A Systematic Review of the Prevalence and Incidence of Prescribing Errors in High Risk Medicines in Hospitals.

Mahdi Alanazi, Mary Tully, Penny Lewis

    Research output: Contribution to journalArticlepeer-review


    What is known

    Prescribing errors are the most common type of error in the medication use process. However, there is a paucity of literature regarding the prevalence or incidence of prescribing errors in high-risk medicines (HRMs). HRMs bear a heightened risk of causing significant patient harm when they are used in error.

    The aim of this research was to systematically investigate the literature regarding the prevalence and incidence of prescribing errors in HRMs in inpatient settings.
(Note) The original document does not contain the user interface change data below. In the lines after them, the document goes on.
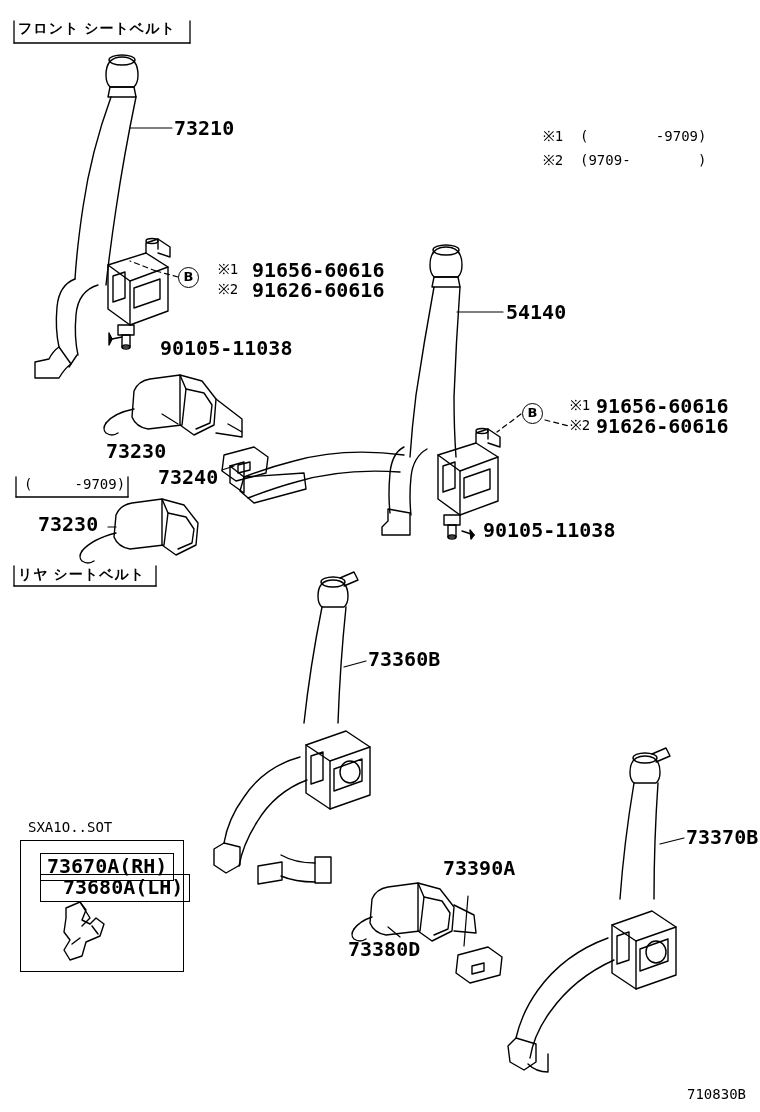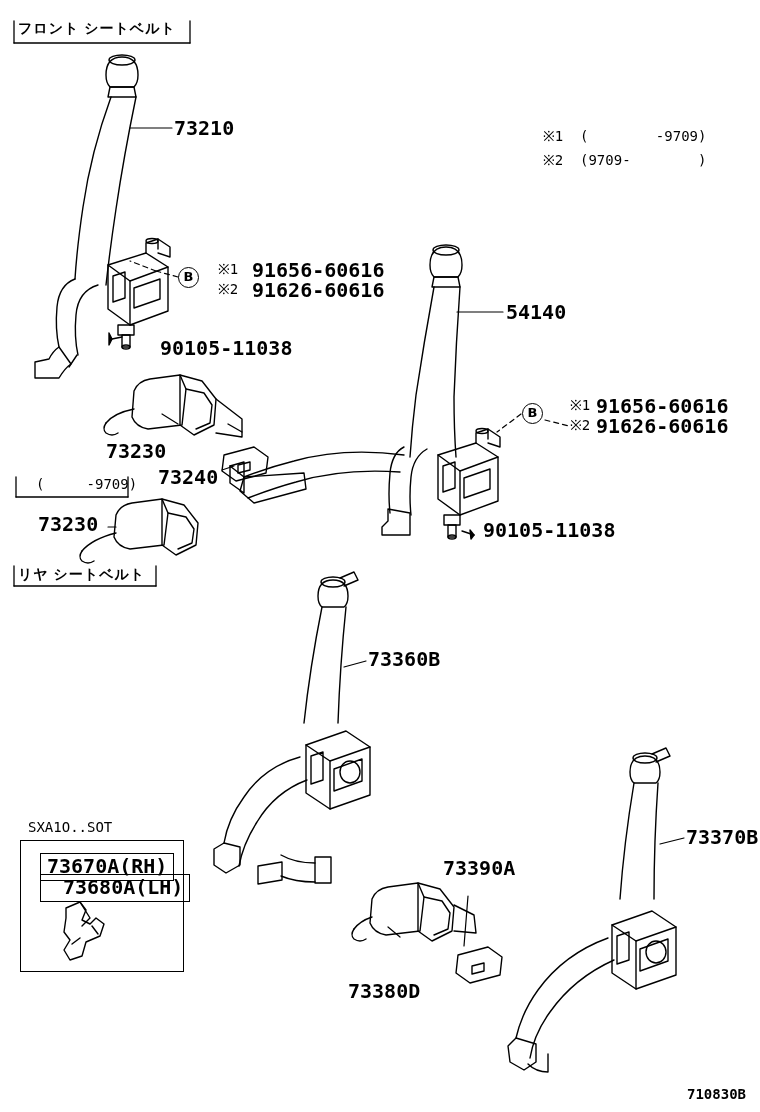--- a/index.html
+++ b/index.html
@@ -274,7 +274,7 @@
 
   <div class="lbl big" style="left:38px; top:513px;">73230</div>
 
-  <div class="lbl small" style="left:36px; top:476px;">(     -9709)</div>
+  <div class="lbl small" style="left:24px; top:476px;">(     -9709)</div>
 
   <div class="lbl big" style="left:368px; top:648px;">73360B</div>
 

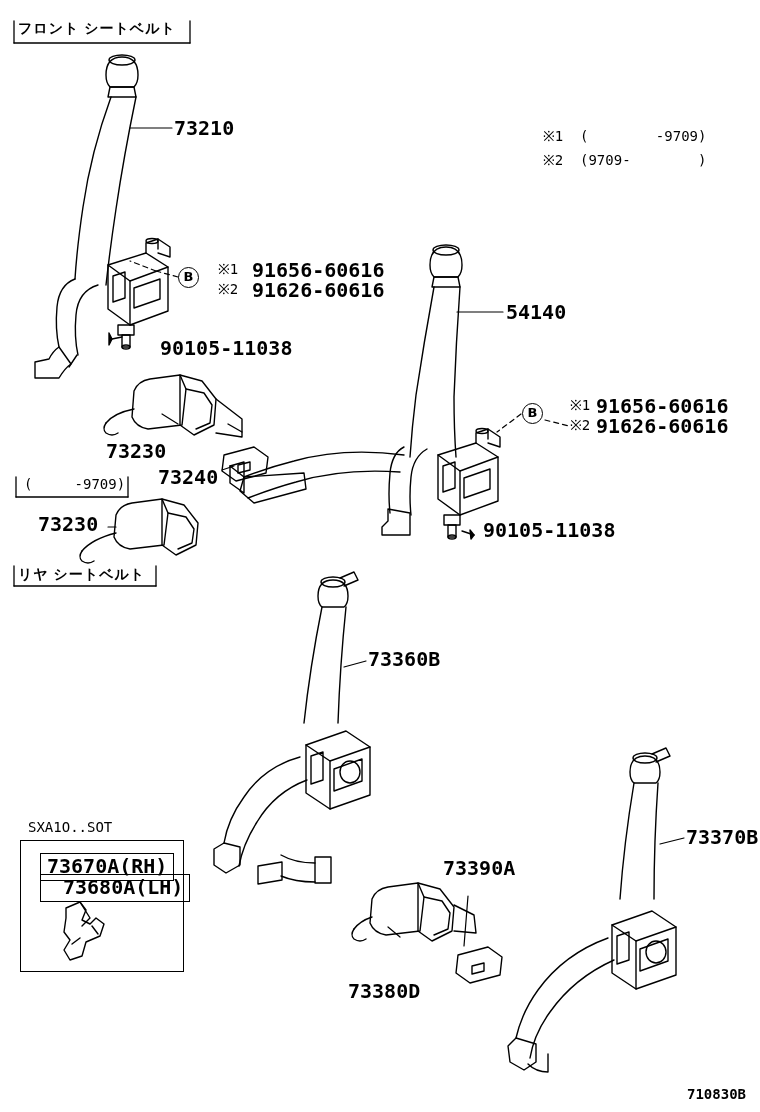--- a/index.html
+++ b/index.html
@@ -280,7 +280,7 @@
 
   <div class="lbl big" style="left:686px; top:826px;">73370B</div>
 
-  <div class="lbl big" style="left:348px; top:938px;margin-top:42px;">73380D</div>
+  <div class="lbl big" style="left:348px; top:938px;">73380D</div>
 
   <div class="lbl big" style="left:443px; top:857px;">73390A</div>
 

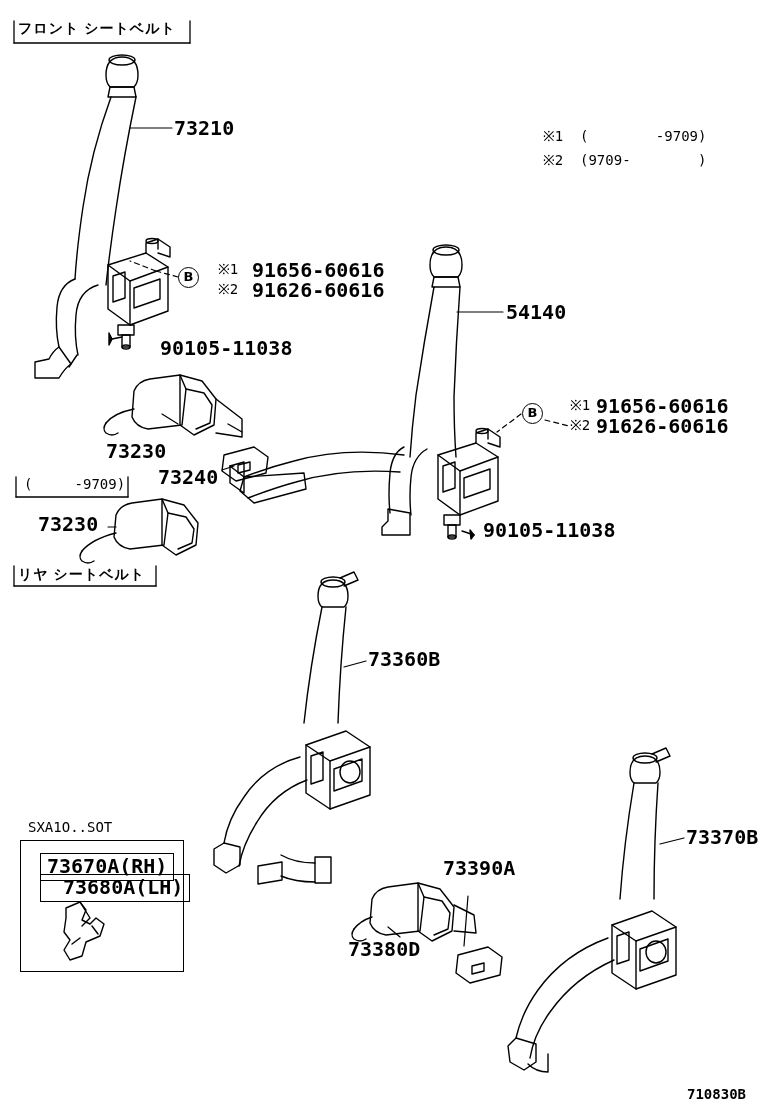--- a/index.html
+++ b/index.html
@@ -62,7 +62,6 @@
     bottom: 10px;
     font-size: 14px;
     font-family: "DejaVu Sans Mono", monospace;
-    font-weight: bold;
   }
   .inset-box {
     position: absolute;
    A search strategy was developed based on four categories of keywords: prescribing errors, HRMs, hospital inpatients, and prevalence or incidence. All keywords were searched for in Medline, Embase, Cochrane and the International Pharmaceutical Abstracts. The search was limited to English quantitative studies that reported the incidence or prevalence of prescribing errors by medical prescribers, whether they were seniors or juniors, since 1985.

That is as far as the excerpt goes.